----- Given records
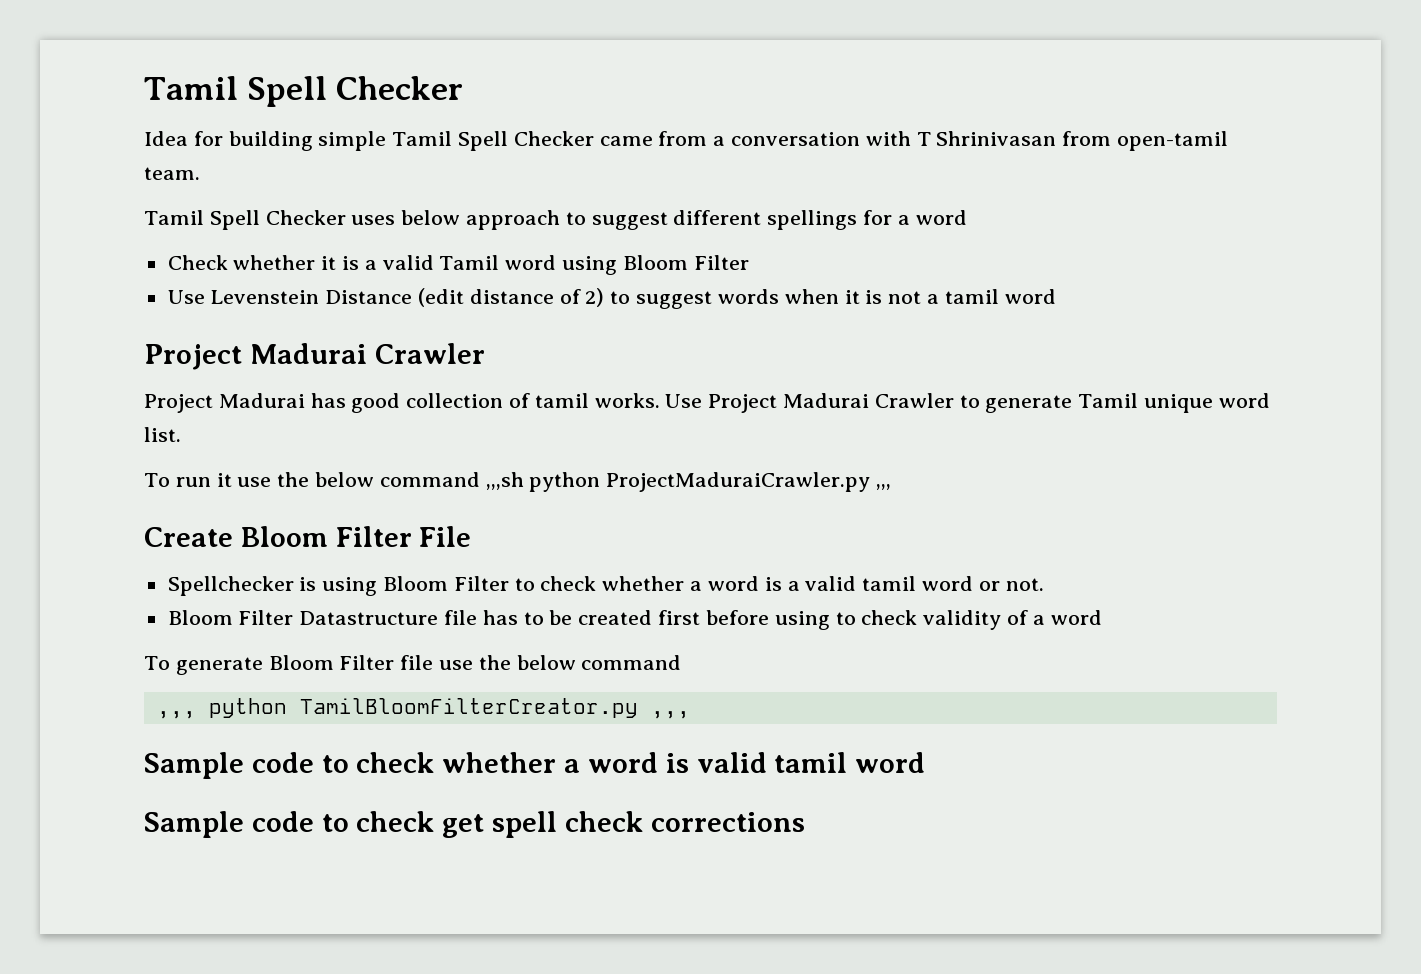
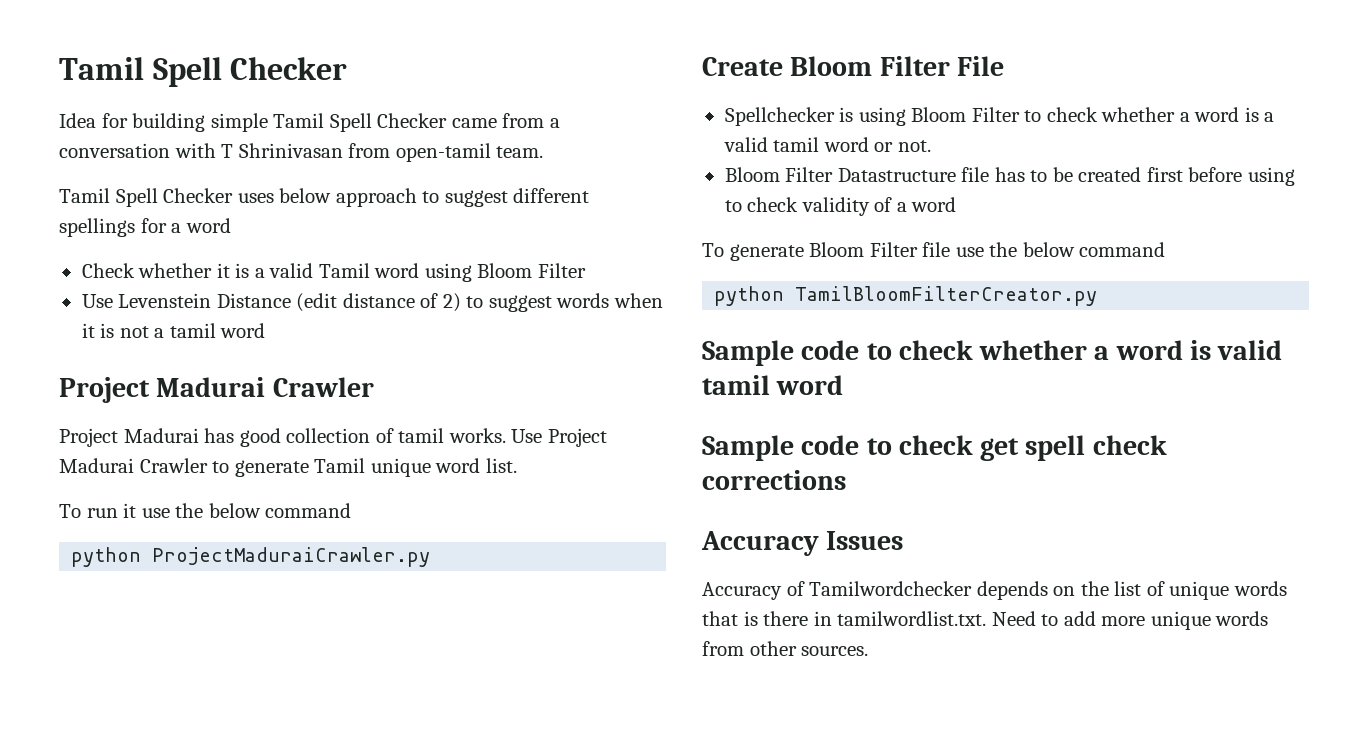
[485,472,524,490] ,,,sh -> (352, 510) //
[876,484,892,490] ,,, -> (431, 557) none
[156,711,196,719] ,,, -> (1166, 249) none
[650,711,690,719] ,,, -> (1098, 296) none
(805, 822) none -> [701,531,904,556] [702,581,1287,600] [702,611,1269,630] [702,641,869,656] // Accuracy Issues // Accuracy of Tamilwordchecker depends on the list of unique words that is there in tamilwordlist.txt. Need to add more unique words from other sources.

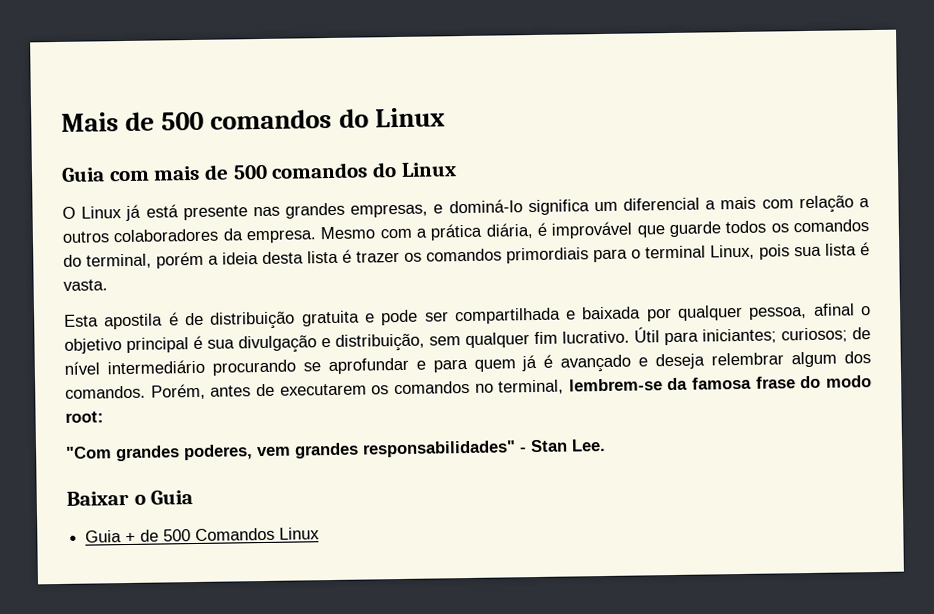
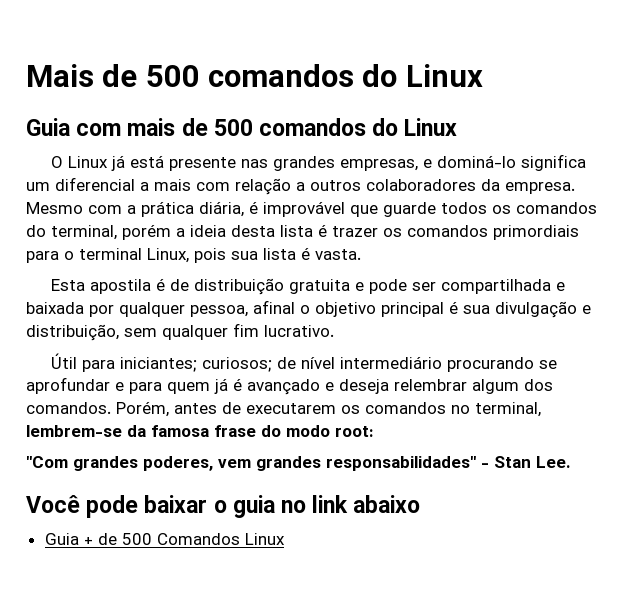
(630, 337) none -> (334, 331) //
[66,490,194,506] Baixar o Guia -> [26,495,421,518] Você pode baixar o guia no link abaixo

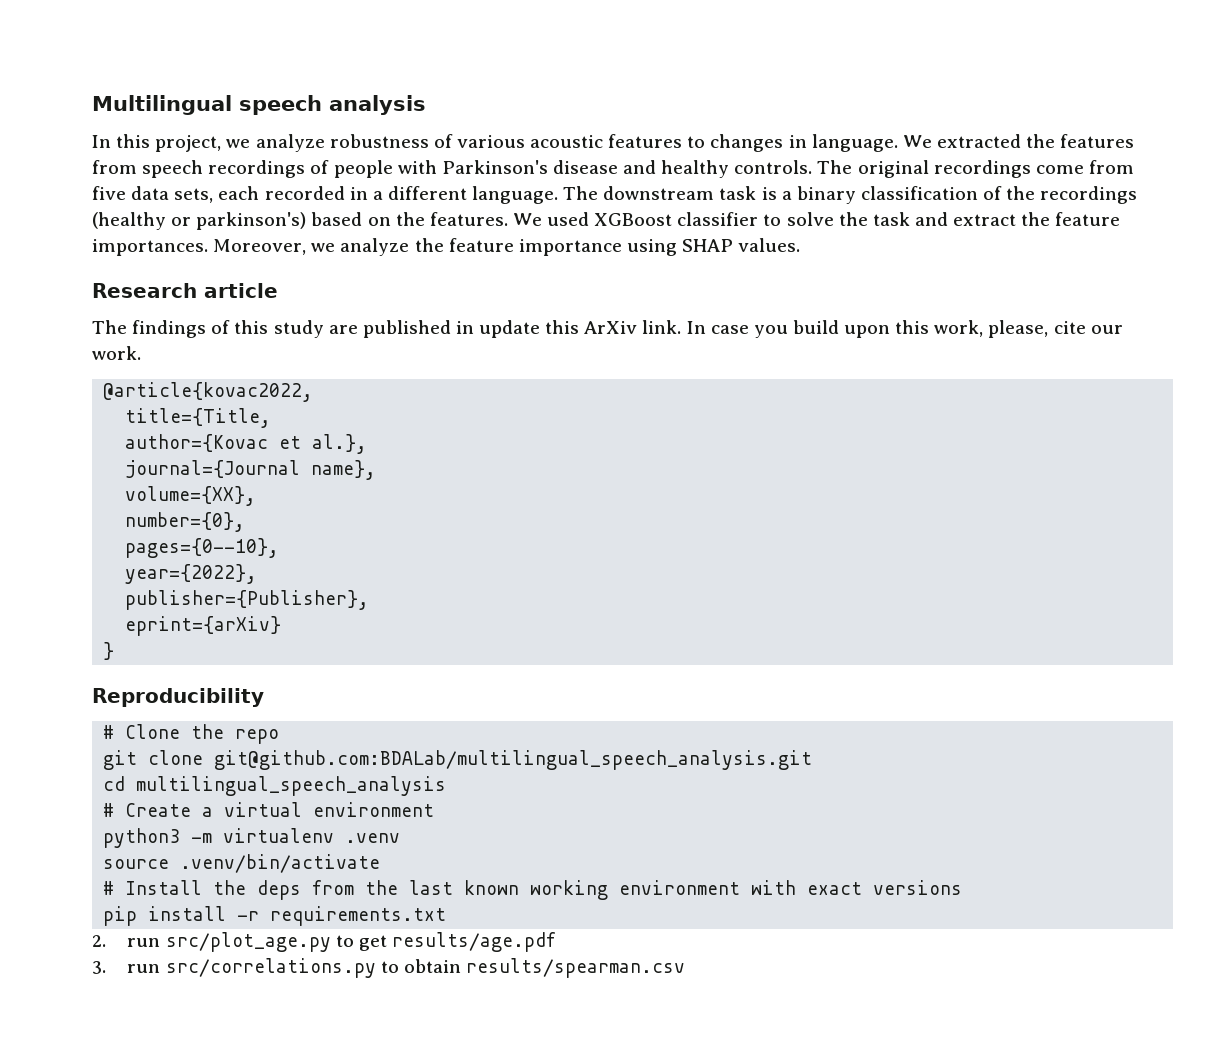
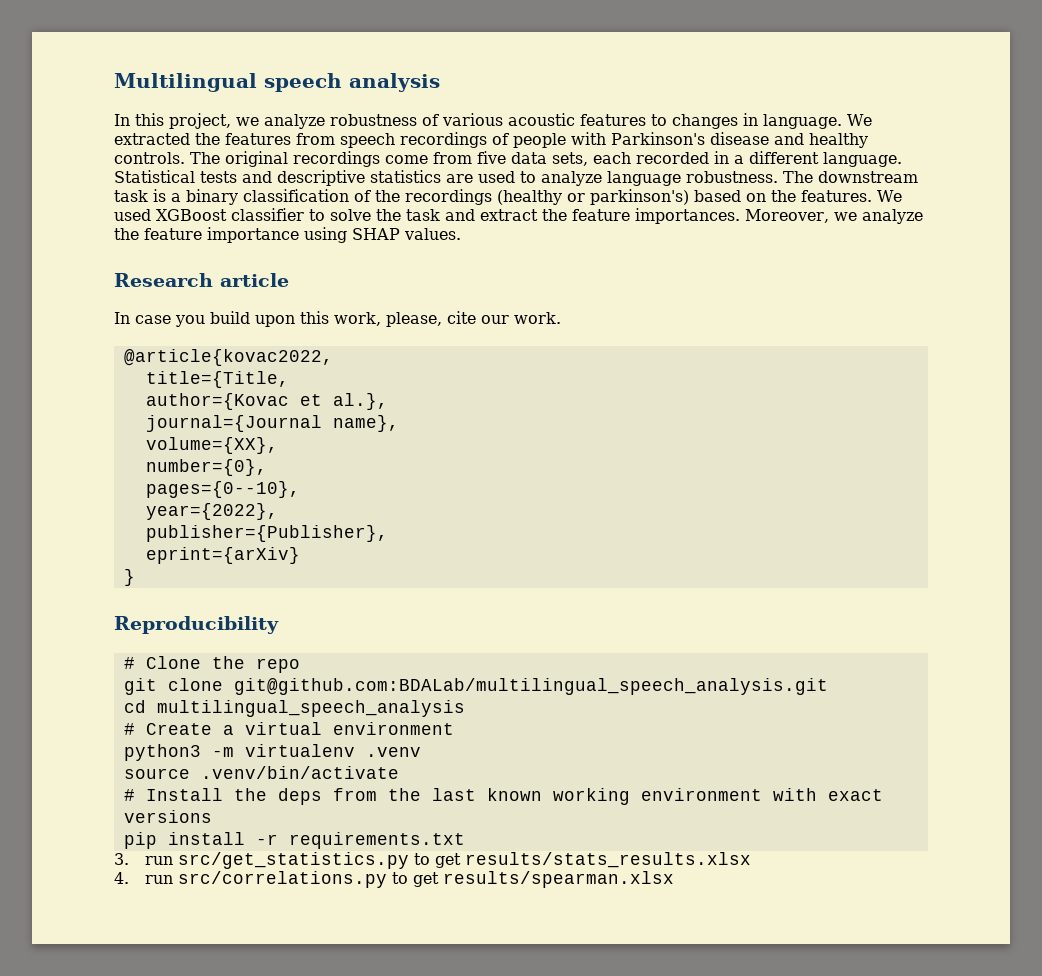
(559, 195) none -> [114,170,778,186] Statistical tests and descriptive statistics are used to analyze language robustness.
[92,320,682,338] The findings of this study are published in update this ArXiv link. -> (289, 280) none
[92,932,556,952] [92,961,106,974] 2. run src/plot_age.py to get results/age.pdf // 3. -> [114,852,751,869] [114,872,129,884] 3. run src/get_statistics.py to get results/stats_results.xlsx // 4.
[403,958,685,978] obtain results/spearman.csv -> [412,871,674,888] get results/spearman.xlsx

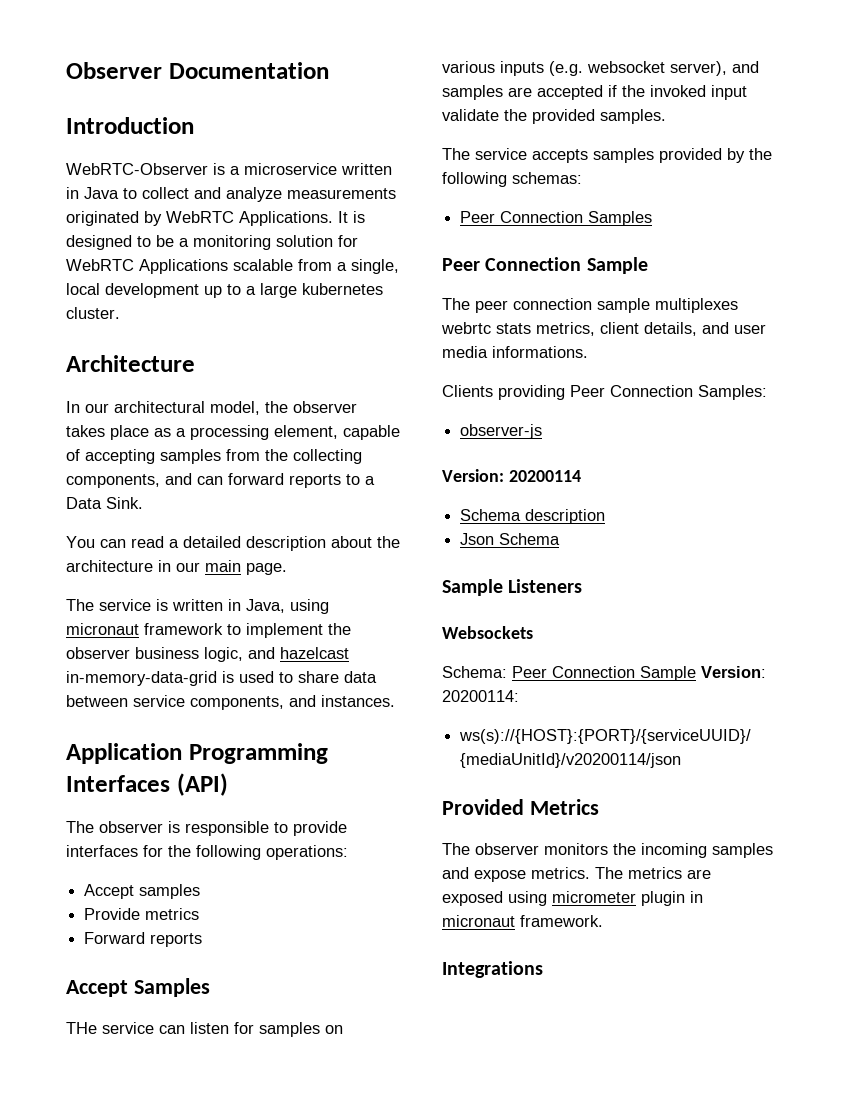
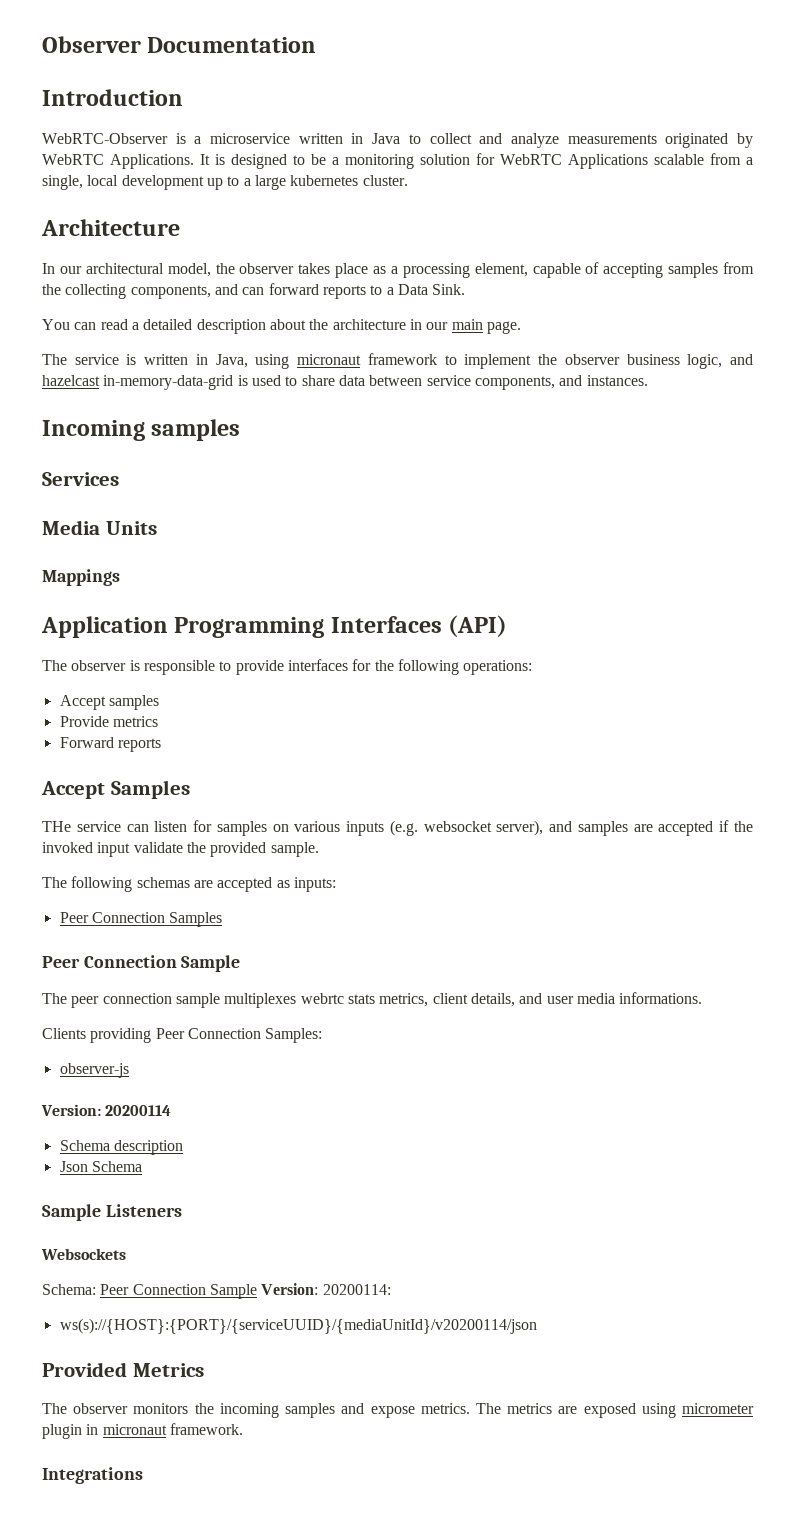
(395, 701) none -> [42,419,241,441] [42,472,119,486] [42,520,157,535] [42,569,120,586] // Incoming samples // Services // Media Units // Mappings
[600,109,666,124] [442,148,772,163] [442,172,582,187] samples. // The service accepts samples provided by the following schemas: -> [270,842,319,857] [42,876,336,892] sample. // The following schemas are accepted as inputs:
----------
▶ **Work request**
Give again exactly the lines running from the beginning of the material above through the line that contains "[66,490,194,506] Baixar o", and leave out every picture.

▶ **Solution to this task**
[485,472,524,490] ,,,sh -> (352, 510) //
[876,484,892,490] ,,, -> (431, 557) none
[156,711,196,719] ,,, -> (1166, 249) none
[650,711,690,719] ,,, -> (1098, 296) none
(805, 822) none -> [701,531,904,556] [702,581,1287,600] [702,611,1269,630] [702,641,869,656] // Accuracy Issues // Accuracy of Tamilwordchecker depends on the list of unique words that is there in tamilwordlist.txt. Need to add more unique words from other sources.

(630, 337) none -> (334, 331) //
[66,490,194,506] Baixar o Guia -> [26,495,421,518] Você pode baixar o guia no link abaixo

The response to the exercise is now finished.